Although the most active part of the illness is gone, Dante still moans every time the Land Rover bounces over a pothole or bumps across a ripple of tarmac while he drives, alone, through the town toward the sea. Despite the cold of night, a light rash of sweat creates a sheen on his forehead, and there is something tattered about his breathing in between the occasional coughing fit that leaves a taste of cigarette tar and blood in his mouth. He makes the usual vow to give up smoking and to appreciate his health once he's made a complete recovery. And that will be at a time, if he can remain resolute through the impending confrontation with Beth, when the debacle of his journey to Scotland will be a few hundred miles behind him.
Once he passes the Old Course and clubhouse, now darkened and deserted, the silhouette of St Andrews town, spiky against the sodden blues and blacks of night, glowers down at him from up on its perch, as if it too despairs at the scruffy sick man in the beaten-up truck. Which is precisely what he thinks of himself as he glances at the distant spires and towers through the driver's-side window, watching them grow smaller between the far-off trees, where they rise behind the walls on the cliff tops. Tonight, the town seems especially unforgiving, as if it relinquishes responsibility for those not shielded within its stone and beneath its timbers now the sun has waned. Its rocks and foundations have survived revolutions and atrocities and weathered countless storms, and he doubts if he has ever felt so vulnerable as he does now, away from sanctuary and alone.

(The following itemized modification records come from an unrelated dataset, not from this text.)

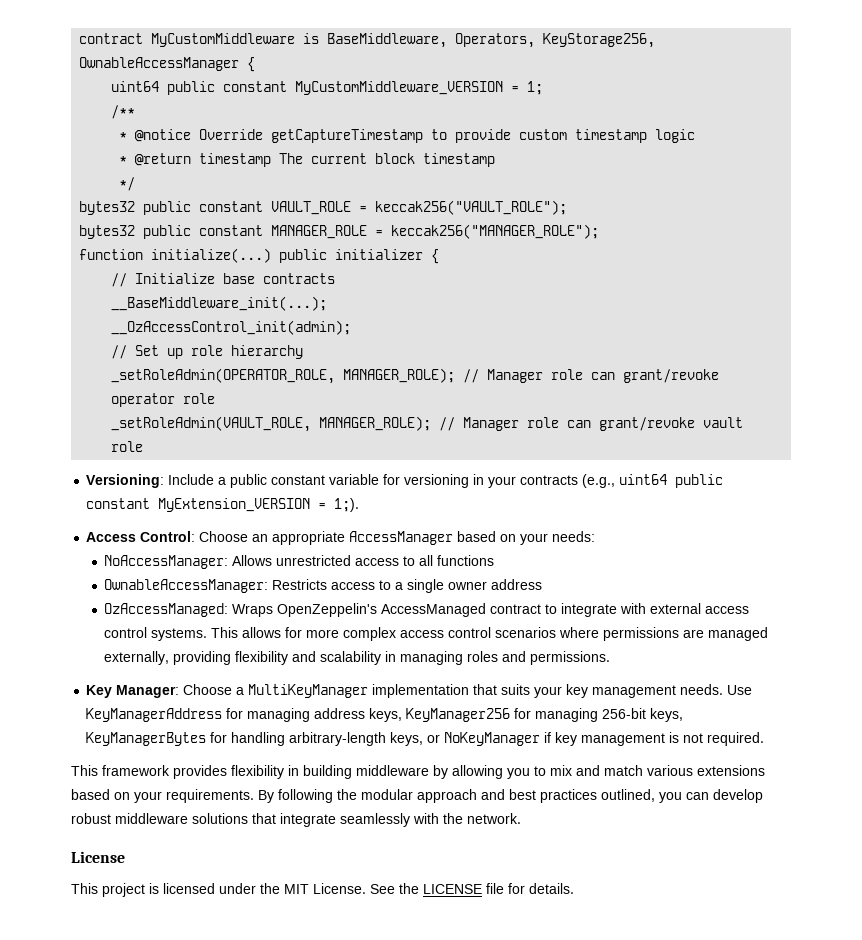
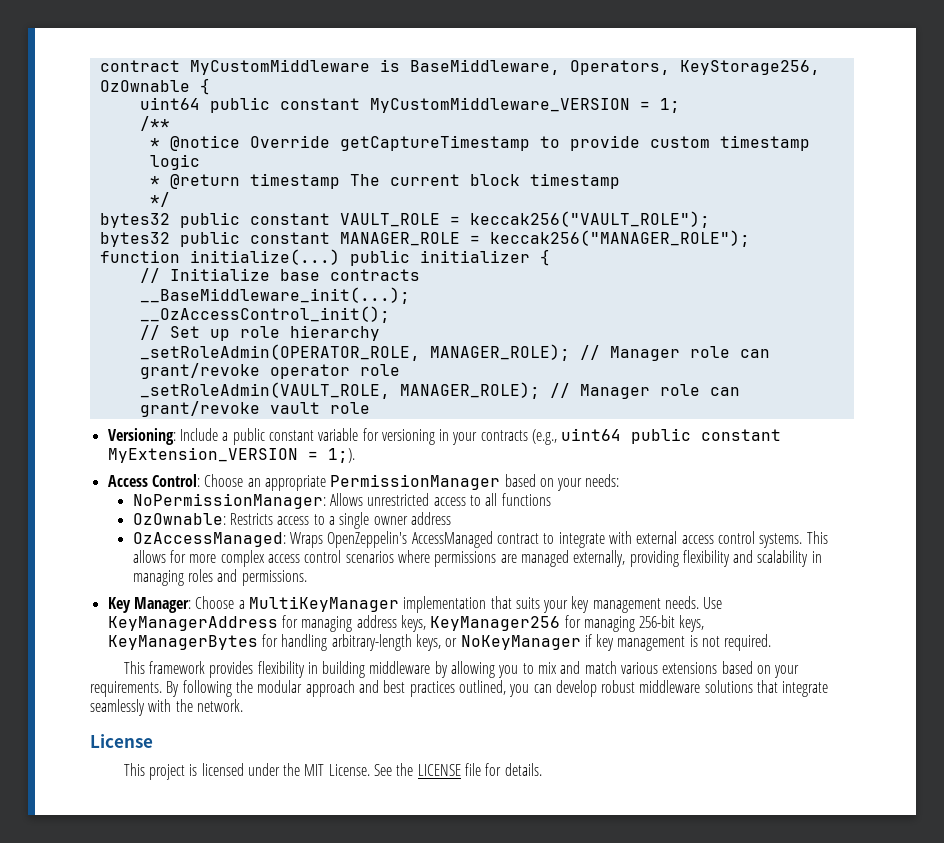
- contract MyCustomMiddleware is BaseMiddleware, Operators, KeyStorage256, OwnableAccessManager {
+ contract MyCustomMiddleware is BaseMiddleware, Operators, KeyStorage256, OzOwnable {
- __OzAccessControl_init(admin);
+ __OzAccessControl_init();
- Access Control: Choose an appropriate AccessManager based on your needs:
+ Access Control: Choose an appropriate PermissionManager based on your needs:
- NoAccessManager: Allows unrestricted access to all functions
+ NoPermissionManager: Allows unrestricted access to all functions
- OwnableAccessManager: Restricts access to a single owner address
+ OzOwnable: Restricts access to a single owner address

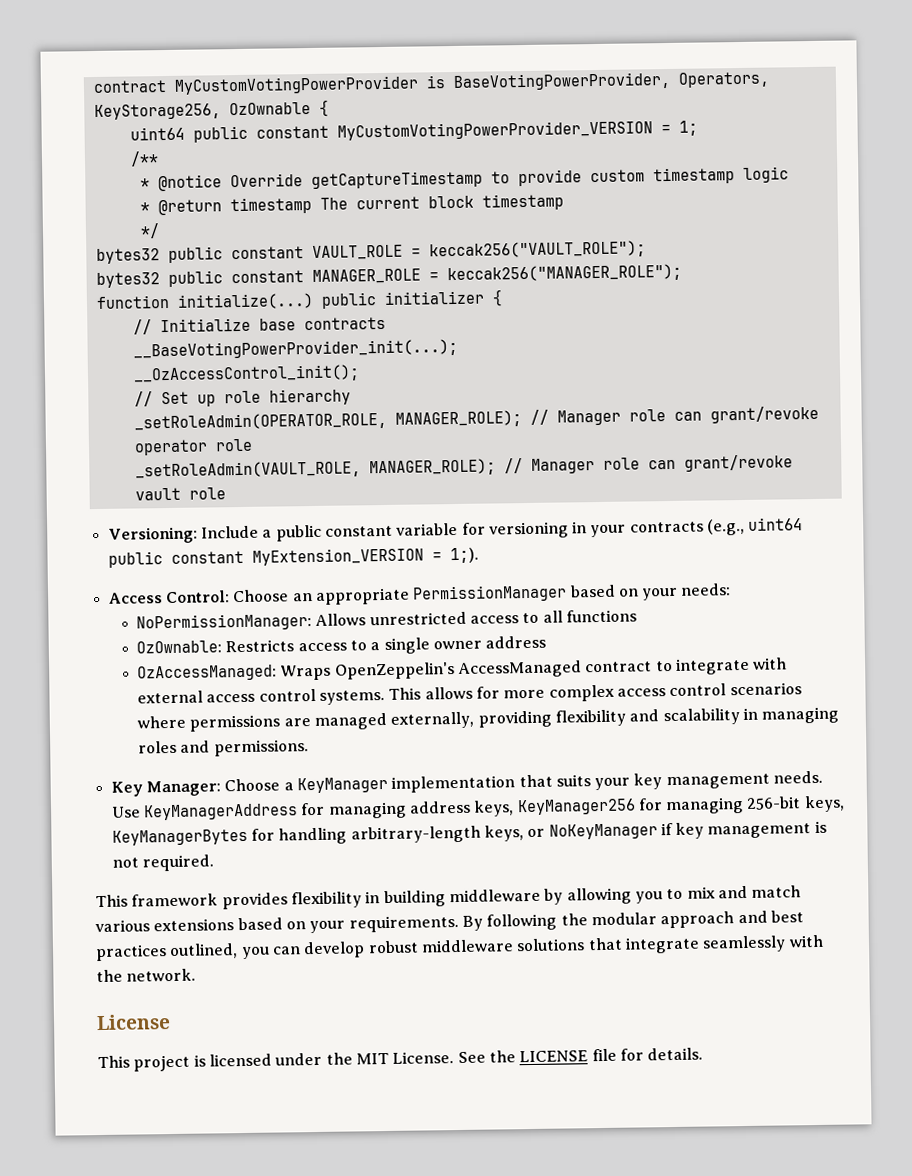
- contract MyCustomMiddleware is BaseMiddleware, Operators, KeyStorage256, OzOwnable {
+ contract MyCustomVotingPowerProvider is BaseVotingPowerProvider, Operators, KeyStorage256, OzOwnable {
- uint64 public constant MyCustomMiddleware_VERSION = 1;
+ uint64 public constant MyCustomVotingPowerProvider_VERSION = 1;
- __BaseMiddleware_init(...);
+ __BaseVotingPowerProvider_init(...);
- Key Manager: Choose a MultiKeyManager implementation that suits your key management needs.
+ Key Manager: Choose a KeyManager implementation that suits your key management needs.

Once his business with Beth and Eliot is finished, there is no option left for him but to flounder away, back into a pitiful, transient life, in England. Despite the initial hiatus of his arrival, his awareness of yet another defeat has been ever-present, and grown stronger since the first meeting with Eliot. It is just the way things seem to happen in the life he's made difficult for himself by choosing to be a musician. What has the trip north achieved? He's doubted his mentor, deceived his friend, and run from shadows.